Extracted data:
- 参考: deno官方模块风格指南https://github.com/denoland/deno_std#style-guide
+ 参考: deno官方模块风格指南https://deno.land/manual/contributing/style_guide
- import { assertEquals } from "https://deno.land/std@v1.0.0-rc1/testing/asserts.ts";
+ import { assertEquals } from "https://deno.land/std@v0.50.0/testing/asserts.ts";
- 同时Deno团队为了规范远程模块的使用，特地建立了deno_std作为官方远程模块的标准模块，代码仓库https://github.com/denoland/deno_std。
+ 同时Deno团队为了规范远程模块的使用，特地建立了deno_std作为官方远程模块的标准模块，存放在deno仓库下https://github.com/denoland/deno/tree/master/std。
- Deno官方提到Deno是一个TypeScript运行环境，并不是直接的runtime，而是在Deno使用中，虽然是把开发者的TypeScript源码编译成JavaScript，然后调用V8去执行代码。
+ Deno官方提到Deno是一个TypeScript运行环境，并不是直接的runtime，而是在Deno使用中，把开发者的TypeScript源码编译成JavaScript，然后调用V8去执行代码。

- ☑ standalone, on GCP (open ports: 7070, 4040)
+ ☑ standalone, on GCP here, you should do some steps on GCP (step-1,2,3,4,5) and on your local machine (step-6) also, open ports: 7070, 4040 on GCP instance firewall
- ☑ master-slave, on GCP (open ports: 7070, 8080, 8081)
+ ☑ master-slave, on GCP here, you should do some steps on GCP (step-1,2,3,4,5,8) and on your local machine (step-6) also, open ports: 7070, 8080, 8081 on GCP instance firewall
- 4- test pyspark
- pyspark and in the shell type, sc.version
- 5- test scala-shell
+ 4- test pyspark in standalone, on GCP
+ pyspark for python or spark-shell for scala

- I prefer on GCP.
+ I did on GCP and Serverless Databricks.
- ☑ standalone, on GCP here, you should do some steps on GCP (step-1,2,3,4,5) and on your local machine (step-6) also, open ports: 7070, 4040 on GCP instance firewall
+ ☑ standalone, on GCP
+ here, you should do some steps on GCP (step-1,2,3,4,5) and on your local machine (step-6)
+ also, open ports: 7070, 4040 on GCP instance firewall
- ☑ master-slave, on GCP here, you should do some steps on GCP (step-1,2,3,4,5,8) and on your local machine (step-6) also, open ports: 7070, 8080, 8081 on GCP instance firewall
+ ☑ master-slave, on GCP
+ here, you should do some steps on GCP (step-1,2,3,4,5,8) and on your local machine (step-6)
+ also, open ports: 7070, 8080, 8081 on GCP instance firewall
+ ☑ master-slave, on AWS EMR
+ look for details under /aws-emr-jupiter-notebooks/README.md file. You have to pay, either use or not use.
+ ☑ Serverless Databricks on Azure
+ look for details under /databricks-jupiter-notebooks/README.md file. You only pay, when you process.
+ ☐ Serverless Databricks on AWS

What is needed: Copy exactly the lines above, starting at the opening line and finishing at the line in which "- ☑ standalone, on GCP (open" occurs.

The answer:
- 参考: deno官方模块风格指南https://github.com/denoland/deno_std#style-guide
+ 参考: deno官方模块风格指南https://deno.land/manual/contributing/style_guide
- import { assertEquals } from "https://deno.land/std@v1.0.0-rc1/testing/asserts.ts";
+ import { assertEquals } from "https://deno.land/std@v0.50.0/testing/asserts.ts";
- 同时Deno团队为了规范远程模块的使用，特地建立了deno_std作为官方远程模块的标准模块，代码仓库https://github.com/denoland/deno_std。
+ 同时Deno团队为了规范远程模块的使用，特地建立了deno_std作为官方远程模块的标准模块，存放在deno仓库下https://github.com/denoland/deno/tree/master/std。
- Deno官方提到Deno是一个TypeScript运行环境，并不是直接的runtime，而是在Deno使用中，虽然是把开发者的TypeScript源码编译成JavaScript，然后调用V8去执行代码。
+ Deno官方提到Deno是一个TypeScript运行环境，并不是直接的runtime，而是在Deno使用中，把开发者的TypeScript源码编译成JavaScript，然后调用V8去执行代码。

- ☑ standalone, on GCP (open ports: 7070, 4040)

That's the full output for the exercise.